Mps, la Fondazione trova un primo accordo sul debito
L’ente ha raggiunto un’intesa con Mediobanca e il Credit Suisse per la sospensione delle condizioni del bond perpetuo Fresh da 490 milioni
La Fondazione Mps fa un primo passo importante verso la ristrutturazione del debito - che vede prestiti per un miliardo di euro – mettendo a segno un accordo con Mediobanca e il Credit Suisse. In particolare l’intesa riguarda la sospensione delle condizioni del bond perpetuo Fresh da 490 milioni di euro, sottoscritto nel 2008 in seguito all'acquisizione di Antonveneta da parte del Monte.
Intanto la banca senese ha giocato in anticipo rispetto Eba e Basilea 3, convocando le assemblee degli azionisti, al primo febbraio per varare una serie di mosse sul capitale. All'Ente presieduto da Gabriello Mancini adesso rimangono sei mesi di tempo per individuare gli asset, ritenuti non strategici, da vendere in modo da alleggerire la situazione debitoria. Si va dalla partecipazione in Mediobanca, a quella nella Cassa Depositi e Prestiti, passando per l'immobiliare Sansedoni ricorda l’agenzia di stampa Ansa.
L'accordo trovato ieri in serata rappresenta dunque il primo step del piano di ristrutturazione e adesso le trattative si sposteranno sul fronte delle undici banche che, in occasione dell'ultimo aumento di capitale di Rocca Salimbeni, hanno sostenuto la Fondazione. Al centro del negoziato ci sono altri 524 milioni di euro. E per risolvere la situazione l'Ente sta già considerando la possibilità di ridurre la partecipazione nell’istituto, che finora ha controllato con una quota superiore al 50%, magari facendo spazio nell'ambito di un patto di sindacato a due soci strategici come Caltagirone e Axa.

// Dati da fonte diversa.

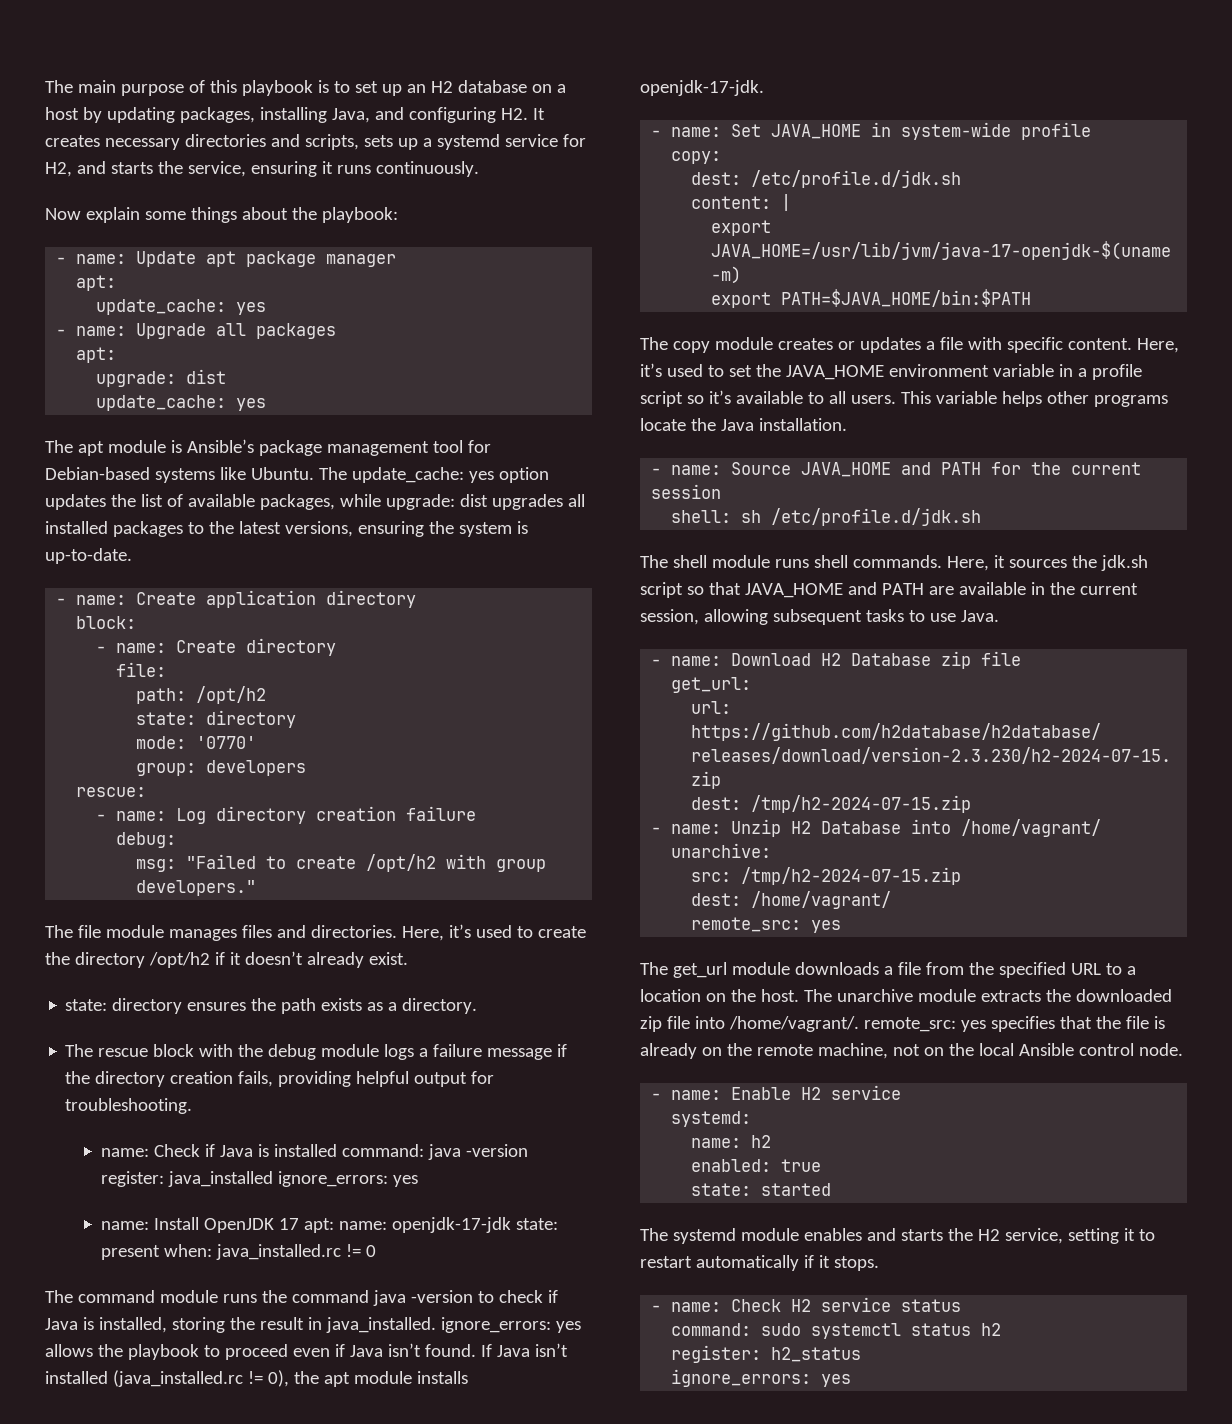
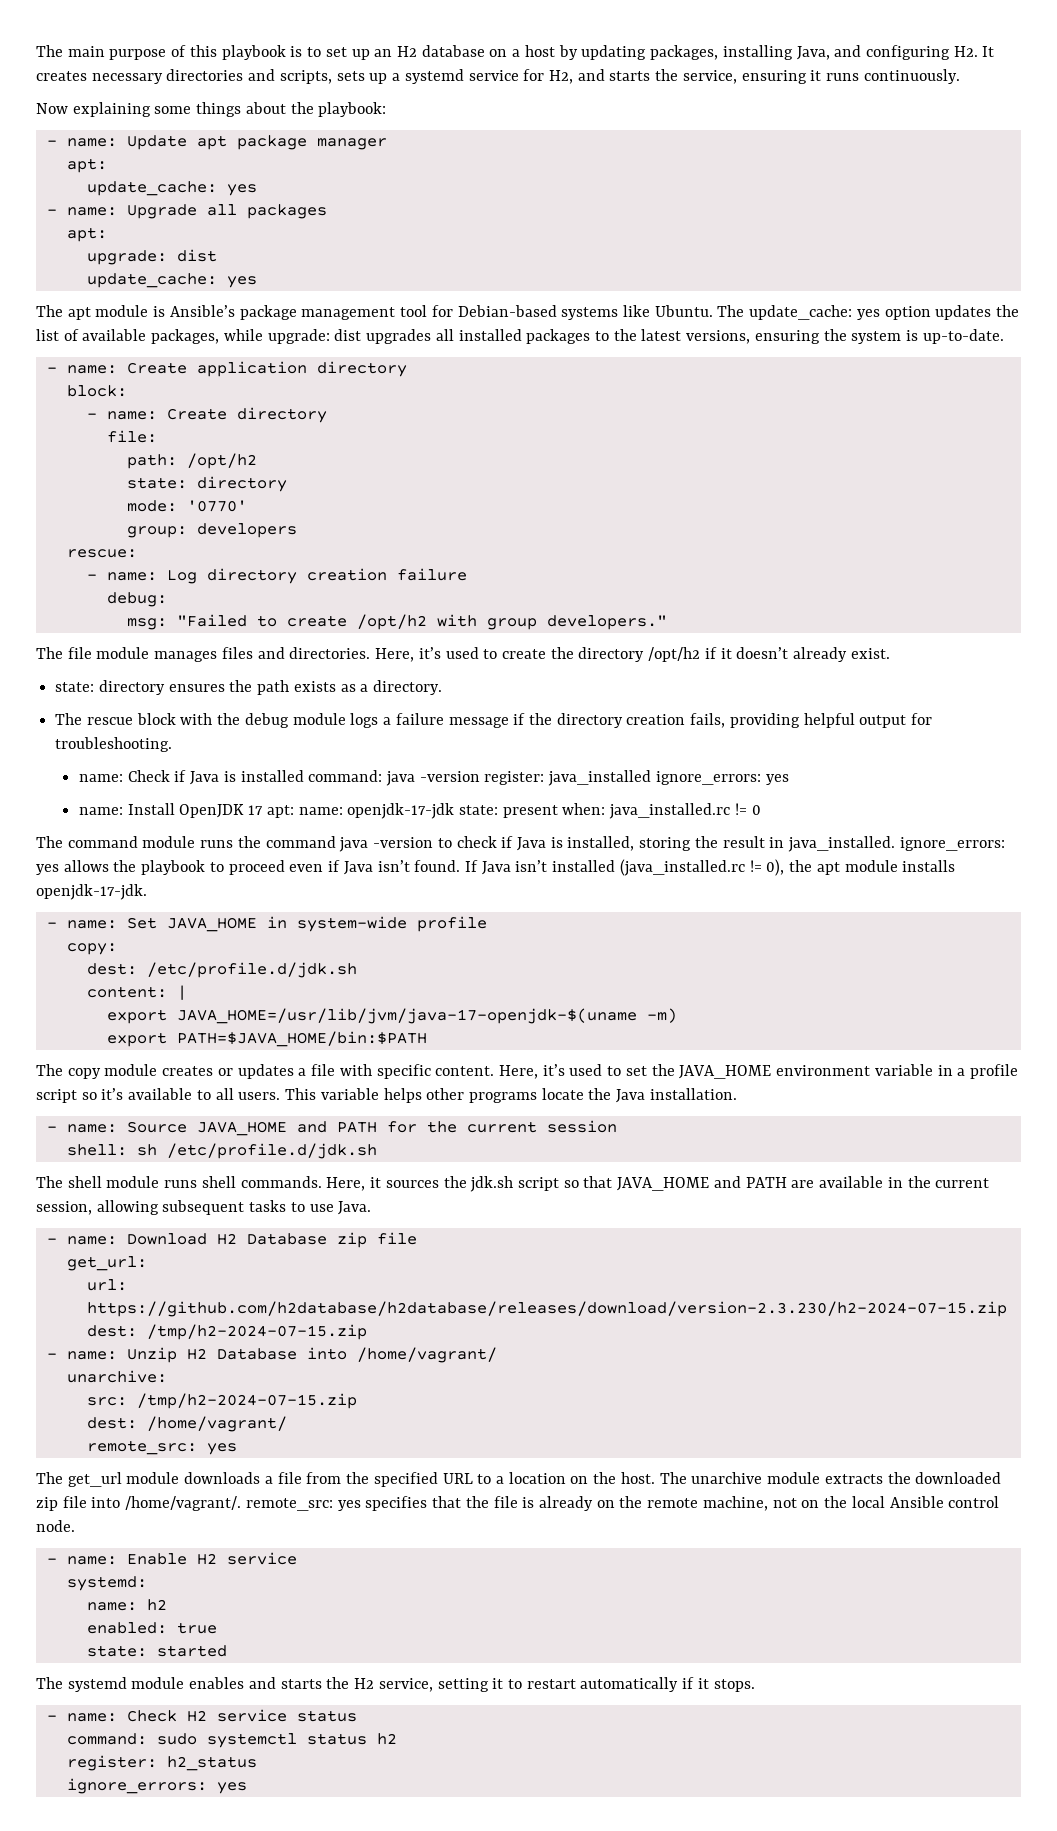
- Now explain some things about the playbook:
+ Now explaining some things about the playbook:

Intanto Mps, che per l'Eba avrebbe bisogno di una nuova ricapitalizzazione da 3 miliardi di euro, ha convocato gli azionisti per avere il via libera alla conversione di una parte sostanziosa del prestito Fresh. Si tratta, spiega l’Ansa, “di quei 750 milioni inquadrati finora come riserva di sovrapprezzo e quindi come capitale disponibile. Con la trasformazione e la computazione a Core Tier 1 il capitale della banca diventerà effettivamente indisponibile. Ma per farlo il Cda ha dovuto proporre all'assemblea un aumento di capitale gratuito per un importo di 752 milioni”. L'operazione comporterà un beneficio sui coefficienti patrimoniali della banca pari a 75 punti base (già compresi nel Core Tier 1 che a fine settembre era al 10,5%).